┌──

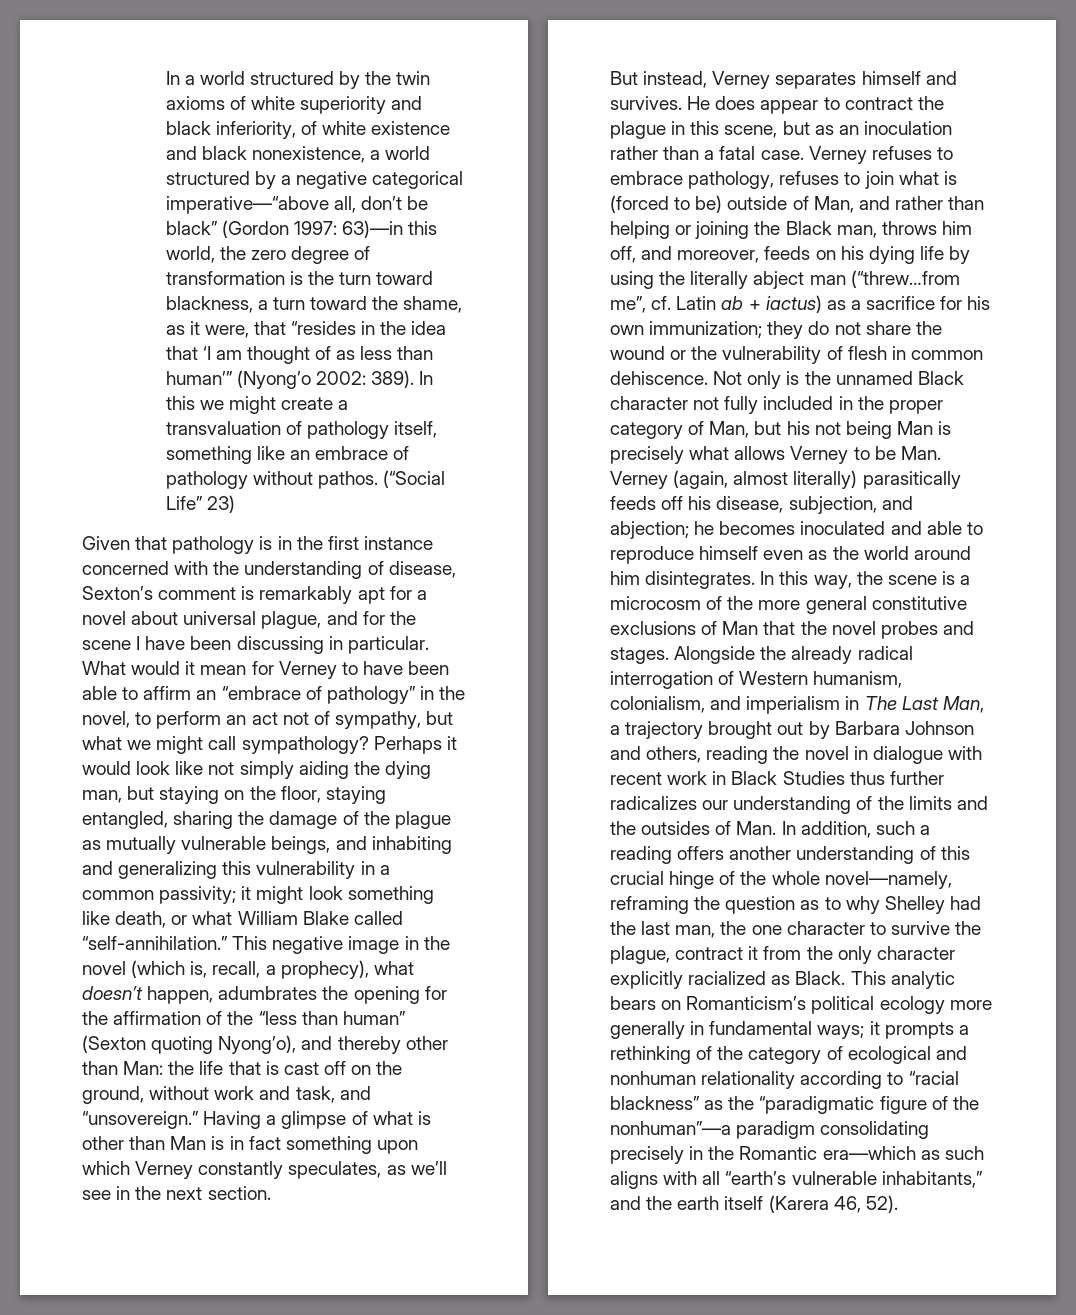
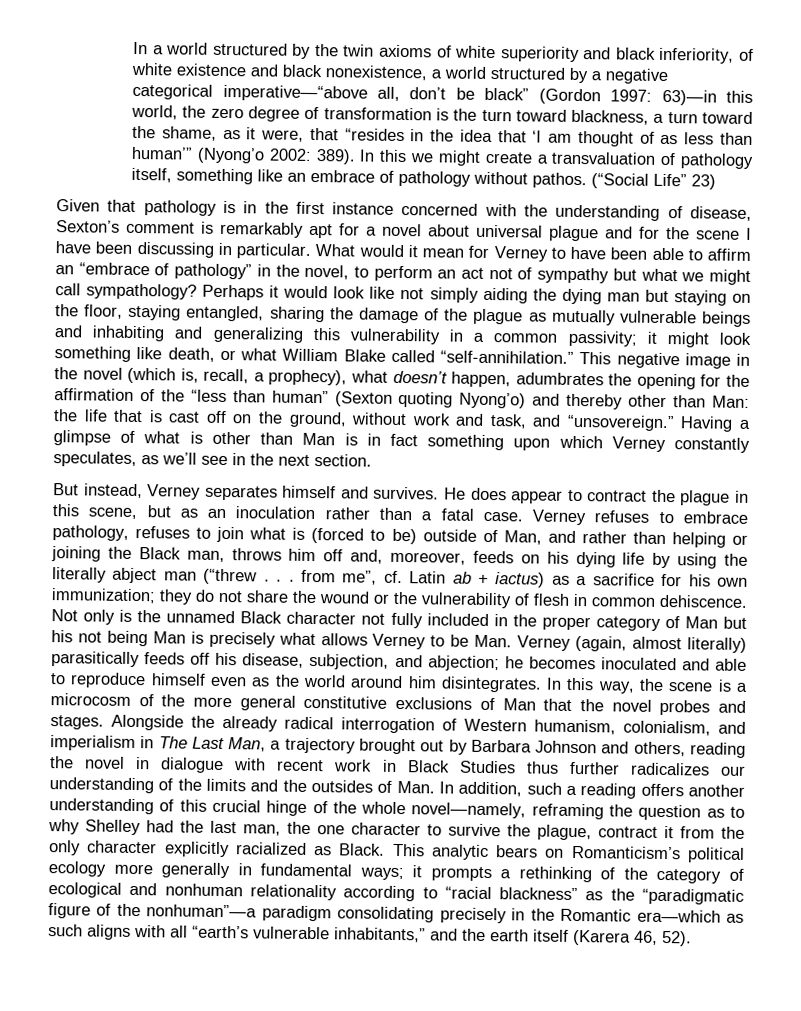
- Given that pathology is in the first instance concerned with the understanding of disease, Sexton’s comment is remarkably apt for a novel about universal plague, and for the scene I have been discussing in particular.
+ Given that pathology is in the first instance concerned with the understanding of disease, Sexton’s comment is remarkably apt for a novel about universal plague and for the scene I have been discussing in particular.
- What would it mean for Verney to have been able to affirm an “embrace of pathology” in the novel, to perform an act not of sympathy, but what we might call sympathology?
+ What would it mean for Verney to have been able to affirm an “embrace of pathology” in the novel, to perform an act not of sympathy but what we might call sympathology?
- Perhaps it would look like not simply aiding the dying man, but staying on the floor, staying entangled, sharing the damage of the plague as mutually vulnerable beings, and inhabiting and generalizing this vulnerability in a common passivity; it might look something like death, or what William Blake called “self-annihilation.”
+ Perhaps it would look like not simply aiding the dying man but staying on the floor, staying entangled, sharing the damage of the plague as mutually vulnerable beings and inhabiting and generalizing this vulnerability in a common passivity; it might look something like death, or what William Blake called “self-annihilation.”
- This negative image in the novel (which is, recall, a prophecy), what doesn’t happen, adumbrates the opening for the affirmation of the “less than human” (Sexton quoting Nyong’o), and thereby other than Man: the life that is cast off on the ground, without work and task, and “unsovereign.”
+ This negative image in the novel (which is, recall, a prophecy), what doesn’t happen, adumbrates the opening for the affirmation of the “less than human” (Sexton quoting Nyong’o) and thereby other than Man: the life that is cast off on the ground, without work and task, and “unsovereign.”
- Verney refuses to embrace pathology, refuses to join what is (forced to be) outside of Man, and rather than helping or joining the Black man, throws him off, and moreover, feeds on his dying life by using the literally abject man (“threw…from me”, cf. Latin ab + iactus) as a sacrifice for his own immunization;
+ Verney refuses to embrace pathology, refuses to join what is (forced to be) outside of Man, and rather than helping or joining the Black man, throws him off and, moreover, feeds on his dying life by using the literally abject man (“threw . . . from me”, cf. Latin ab + iactus) as a sacrifice for his own immunization;
- Not only is the unnamed Black character not fully included in the proper category of Man, but his not being Man is precisely what allows Verney to be Man. Verney (again, almost literally) parasitically feeds off his disease, subjection, and abjection; he becomes inoculated and able to reproduce himself even as the world around him disintegrates.
+ Not only is the unnamed Black character not fully included in the proper category of Man but his not being Man is precisely what allows Verney to be Man. Verney (again, almost literally) parasitically feeds off his disease, subjection, and abjection; he becomes inoculated and able to reproduce himself even as the world around him disintegrates.

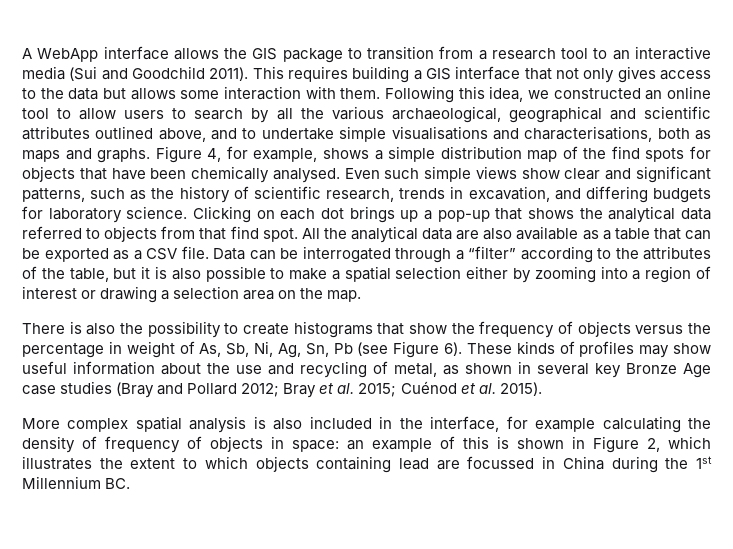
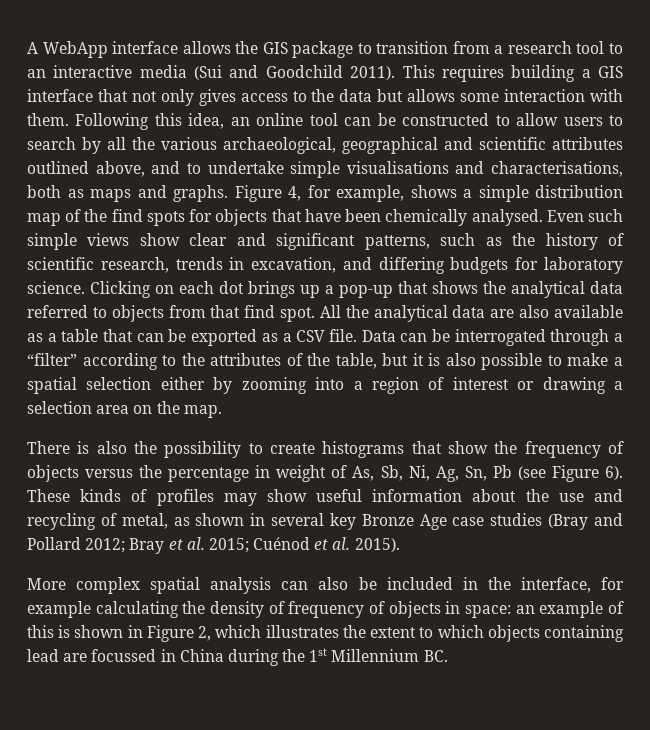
- Following this idea, we constructed an online tool to allow users to search by all the various archaeological, geographical and scientific attributes outlined above, and to undertake simple visualisations and characterisations, both as maps and graphs.
+ Following this idea, an online tool can be constructed to allow users to search by all the various archaeological, geographical and scientific attributes outlined above, and to undertake simple visualisations and characterisations, both as maps and graphs.
- More complex spatial analysis is also included in the interface, for example calculating the density of frequency of objects in space: an example of this is shown in Figure 2, which illustrates the extent to which objects containing lead are focussed in China during the 1st Millennium BC.
+ More complex spatial analysis can also be included in the interface, for example calculating the density of frequency of objects in space: an example of this is shown in Figure 2, which illustrates the extent to which objects containing lead are focussed in China during the 1st Millennium BC.

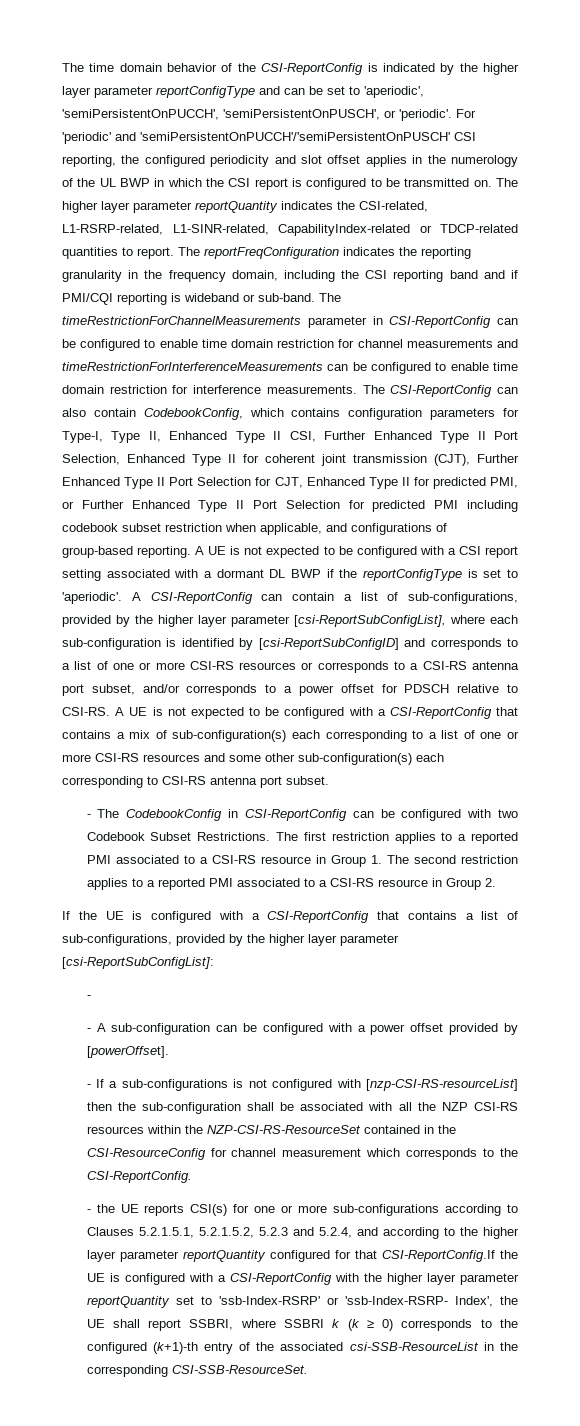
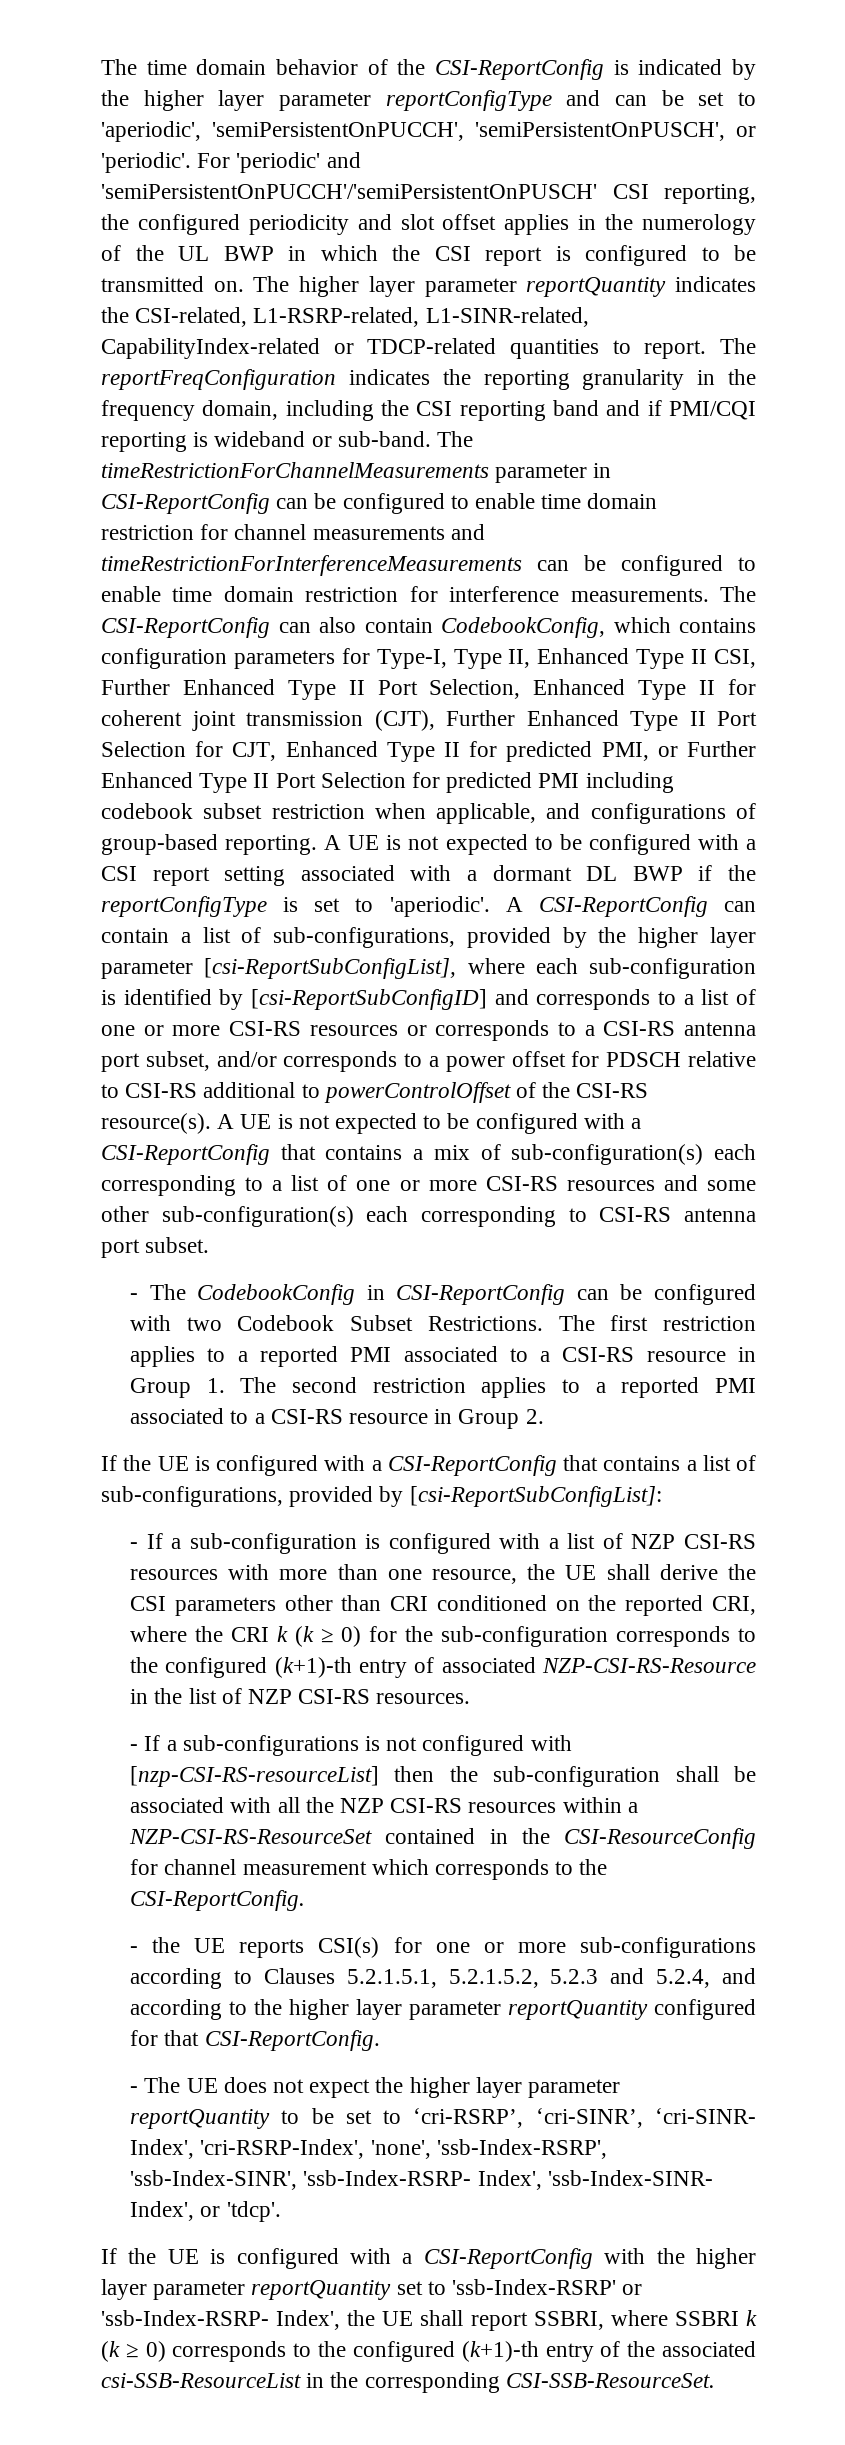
- A CSI-ReportConfig can contain a list of sub-configurations, provided by the higher layer parameter [csi-ReportSubConfigList], where each sub-configuration is identified by [csi-ReportSubConfigID] and corresponds to a list of one or more CSI-RS resources or corresponds to a CSI-RS antenna port subset, and/or corresponds to a power offset for PDSCH relative to CSI-RS.
+ A CSI-ReportConfig can contain a list of sub-configurations, provided by the higher layer parameter [csi-ReportSubConfigList], where each sub-configuration is identified by [csi-ReportSubConfigID] and corresponds to a list of one or more CSI-RS resources or corresponds to a CSI-RS antenna port subset, and/or corresponds to a power offset for PDSCH relative to CSI-RS additional to powerControlOffset of the CSI-RS resource(s).
- If the UE is configured with a CSI-ReportConfig that contains a list of sub-configurations, provided by the higher layer parameter [csi-ReportSubConfigList]:
- -
- - A sub-configuration can be configured with a power offset provided by [powerOffset].
+ If the UE is configured with a CSI-ReportConfig that contains a list of sub-configurations, provided by [csi-ReportSubConfigList]:
+ - If a sub-configuration is configured with a list of NZP CSI-RS resources with more than one resource, the UE shall derive the CSI parameters other than CRI conditioned on the reported CRI, where the CRI k (k ≥ 0) for the sub-configuration corresponds to the configured (k+1)-th entry of associated NZP-CSI-RS-Resource in the list of NZP CSI-RS resources.
- - If a sub-configurations is not configured with [nzp-CSI-RS-resourceList] then the sub-configuration shall be associated with all the NZP CSI-RS resources within the NZP-CSI-RS-ResourceSet contained in the CSI-ResourceConfig for channel measurement which corresponds to the CSI-ReportConfig.
+ - If a sub-configurations is not configured with [nzp-CSI-RS-resourceList] then the sub-configuration shall be associated with all the NZP CSI-RS resources within a NZP-CSI-RS-ResourceSet contained in the CSI-ResourceConfig for channel measurement which corresponds to the CSI-ReportConfig.
- - the UE reports CSI(s) for one or more sub-configurations according to Clauses 5.2.1.5.1, 5.2.1.5.2, 5.2.3 and 5.2.4, and according to the higher layer parameter reportQuantity configured for that CSI-ReportConfig.If the UE is configured with a CSI-ReportConfig with the higher layer parameter reportQuantity set to 'ssb-Index-RSRP' or 'ssb-Index-RSRP- Index', the UE shall report SSBRI, where SSBRI k (k ≥ 0) corresponds to the configured (k+1)-th entry of the associated csi-SSB-ResourceList in the corresponding CSI-SSB-ResourceSet.
+ - the UE reports CSI(s) for one or more sub-configurations according to Clauses 5.2.1.5.1, 5.2.1.5.2, 5.2.3 and 5.2.4, and according to the higher layer parameter reportQuantity configured for that CSI-ReportConfig.
+ - The UE does not expect the higher layer parameter reportQuantity to be set to ‘cri-RSRP’, ‘cri-SINR’, ‘cri-SINR- Index', 'cri-RSRP-Index', 'none', 'ssb-Index-RSRP', 'ssb-Index-SINR', 'ssb-Index-RSRP- Index', 'ssb-Index-SINR- Index', or 'tdcp'.
+ If the UE is configured with a CSI-ReportConfig with the higher layer parameter reportQuantity set to 'ssb-Index-RSRP' or 'ssb-Index-RSRP- Index', the UE shall report SSBRI, where SSBRI k (k ≥ 0) corresponds to the configured (k+1)-th entry of the associated csi-SSB-ResourceList in the corresponding CSI-SSB-ResourceSet.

└──

What you should do = If the listing above includes images, copy every line of it exactly except those images.

Task result =
- Given that pathology is in the first instance concerned with the understanding of disease, Sexton’s comment is remarkably apt for a novel about universal plague, and for the scene I have been discussing in particular.
+ Given that pathology is in the first instance concerned with the understanding of disease, Sexton’s comment is remarkably apt for a novel about universal plague and for the scene I have been discussing in particular.
- What would it mean for Verney to have been able to affirm an “embrace of pathology” in the novel, to perform an act not of sympathy, but what we might call sympathology?
+ What would it mean for Verney to have been able to affirm an “embrace of pathology” in the novel, to perform an act not of sympathy but what we might call sympathology?
- Perhaps it would look like not simply aiding the dying man, but staying on the floor, staying entangled, sharing the damage of the plague as mutually vulnerable beings, and inhabiting and generalizing this vulnerability in a common passivity; it might look something like death, or what William Blake called “self-annihilation.”
+ Perhaps it would look like not simply aiding the dying man but staying on the floor, staying entangled, sharing the damage of the plague as mutually vulnerable beings and inhabiting and generalizing this vulnerability in a common passivity; it might look something like death, or what William Blake called “self-annihilation.”
- This negative image in the novel (which is, recall, a prophecy), what doesn’t happen, adumbrates the opening for the affirmation of the “less than human” (Sexton quoting Nyong’o), and thereby other than Man: the life that is cast off on the ground, without work and task, and “unsovereign.”
+ This negative image in the novel (which is, recall, a prophecy), what doesn’t happen, adumbrates the opening for the affirmation of the “less than human” (Sexton quoting Nyong’o) and thereby other than Man: the life that is cast off on the ground, without work and task, and “unsovereign.”
- Verney refuses to embrace pathology, refuses to join what is (forced to be) outside of Man, and rather than helping or joining the Black man, throws him off, and moreover, feeds on his dying life by using the literally abject man (“threw…from me”, cf. Latin ab + iactus) as a sacrifice for his own immunization;
+ Verney refuses to embrace pathology, refuses to join what is (forced to be) outside of Man, and rather than helping or joining the Black man, throws him off and, moreover, feeds on his dying life by using the literally abject man (“threw . . . from me”, cf. Latin ab + iactus) as a sacrifice for his own immunization;
- Not only is the unnamed Black character not fully included in the proper category of Man, but his not being Man is precisely what allows Verney to be Man. Verney (again, almost literally) parasitically feeds off his disease, subjection, and abjection; he becomes inoculated and able to reproduce himself even as the world around him disintegrates.
+ Not only is the unnamed Black character not fully included in the proper category of Man but his not being Man is precisely what allows Verney to be Man. Verney (again, almost literally) parasitically feeds off his disease, subjection, and abjection; he becomes inoculated and able to reproduce himself even as the world around him disintegrates.

- Following this idea, we constructed an online tool to allow users to search by all the various archaeological, geographical and scientific attributes outlined above, and to undertake simple visualisations and characterisations, both as maps and graphs.
+ Following this idea, an online tool can be constructed to allow users to search by all the various archaeological, geographical and scientific attributes outlined above, and to undertake simple visualisations and characterisations, both as maps and graphs.
- More complex spatial analysis is also included in the interface, for example calculating the density of frequency of objects in space: an example of this is shown in Figure 2, which illustrates the extent to which objects containing lead are focussed in China during the 1st Millennium BC.
+ More complex spatial analysis can also be included in the interface, for example calculating the density of frequency of objects in space: an example of this is shown in Figure 2, which illustrates the extent to which objects containing lead are focussed in China during the 1st Millennium BC.

- A CSI-ReportConfig can contain a list of sub-configurations, provided by the higher layer parameter [csi-ReportSubConfigList], where each sub-configuration is identified by [csi-ReportSubConfigID] and corresponds to a list of one or more CSI-RS resources or corresponds to a CSI-RS antenna port subset, and/or corresponds to a power offset for PDSCH relative to CSI-RS.
+ A CSI-ReportConfig can contain a list of sub-configurations, provided by the higher layer parameter [csi-ReportSubConfigList], where each sub-configuration is identified by [csi-ReportSubConfigID] and corresponds to a list of one or more CSI-RS resources or corresponds to a CSI-RS antenna port subset, and/or corresponds to a power offset for PDSCH relative to CSI-RS additional to powerControlOffset of the CSI-RS resource(s).
- If the UE is configured with a CSI-ReportConfig that contains a list of sub-configurations, provided by the higher layer parameter [csi-ReportSubConfigList]:
- -
- - A sub-configuration can be configured with a power offset provided by [powerOffset].
+ If the UE is configured with a CSI-ReportConfig that contains a list of sub-configurations, provided by [csi-ReportSubConfigList]:
+ - If a sub-configuration is configured with a list of NZP CSI-RS resources with more than one resource, the UE shall derive the CSI parameters other than CRI conditioned on the reported CRI, where the CRI k (k ≥ 0) for the sub-configuration corresponds to the configured (k+1)-th entry of associated NZP-CSI-RS-Resource in the list of NZP CSI-RS resources.
- - If a sub-configurations is not configured with [nzp-CSI-RS-resourceList] then the sub-configuration shall be associated with all the NZP CSI-RS resources within the NZP-CSI-RS-ResourceSet contained in the CSI-ResourceConfig for channel measurement which corresponds to the CSI-ReportConfig.
+ - If a sub-configurations is not configured with [nzp-CSI-RS-resourceList] then the sub-configuration shall be associated with all the NZP CSI-RS resources within a NZP-CSI-RS-ResourceSet contained in the CSI-ResourceConfig for channel measurement which corresponds to the CSI-ReportConfig.
- - the UE reports CSI(s) for one or more sub-configurations according to Clauses 5.2.1.5.1, 5.2.1.5.2, 5.2.3 and 5.2.4, and according to the higher layer parameter reportQuantity configured for that CSI-ReportConfig.If the UE is configured with a CSI-ReportConfig with the higher layer parameter reportQuantity set to 'ssb-Index-RSRP' or 'ssb-Index-RSRP- Index', the UE shall report SSBRI, where SSBRI k (k ≥ 0) corresponds to the configured (k+1)-th entry of the associated csi-SSB-ResourceList in the corresponding CSI-SSB-ResourceSet.
+ - the UE reports CSI(s) for one or more sub-configurations according to Clauses 5.2.1.5.1, 5.2.1.5.2, 5.2.3 and 5.2.4, and according to the higher layer parameter reportQuantity configured for that CSI-ReportConfig.
+ - The UE does not expect the higher layer parameter reportQuantity to be set to ‘cri-RSRP’, ‘cri-SINR’, ‘cri-SINR- Index', 'cri-RSRP-Index', 'none', 'ssb-Index-RSRP', 'ssb-Index-SINR', 'ssb-Index-RSRP- Index', 'ssb-Index-SINR- Index', or 'tdcp'.
+ If the UE is configured with a CSI-ReportConfig with the higher layer parameter reportQuantity set to 'ssb-Index-RSRP' or 'ssb-Index-RSRP- Index', the UE shall report SSBRI, where SSBRI k (k ≥ 0) corresponds to the configured (k+1)-th entry of the associated csi-SSB-ResourceList in the corresponding CSI-SSB-ResourceSet.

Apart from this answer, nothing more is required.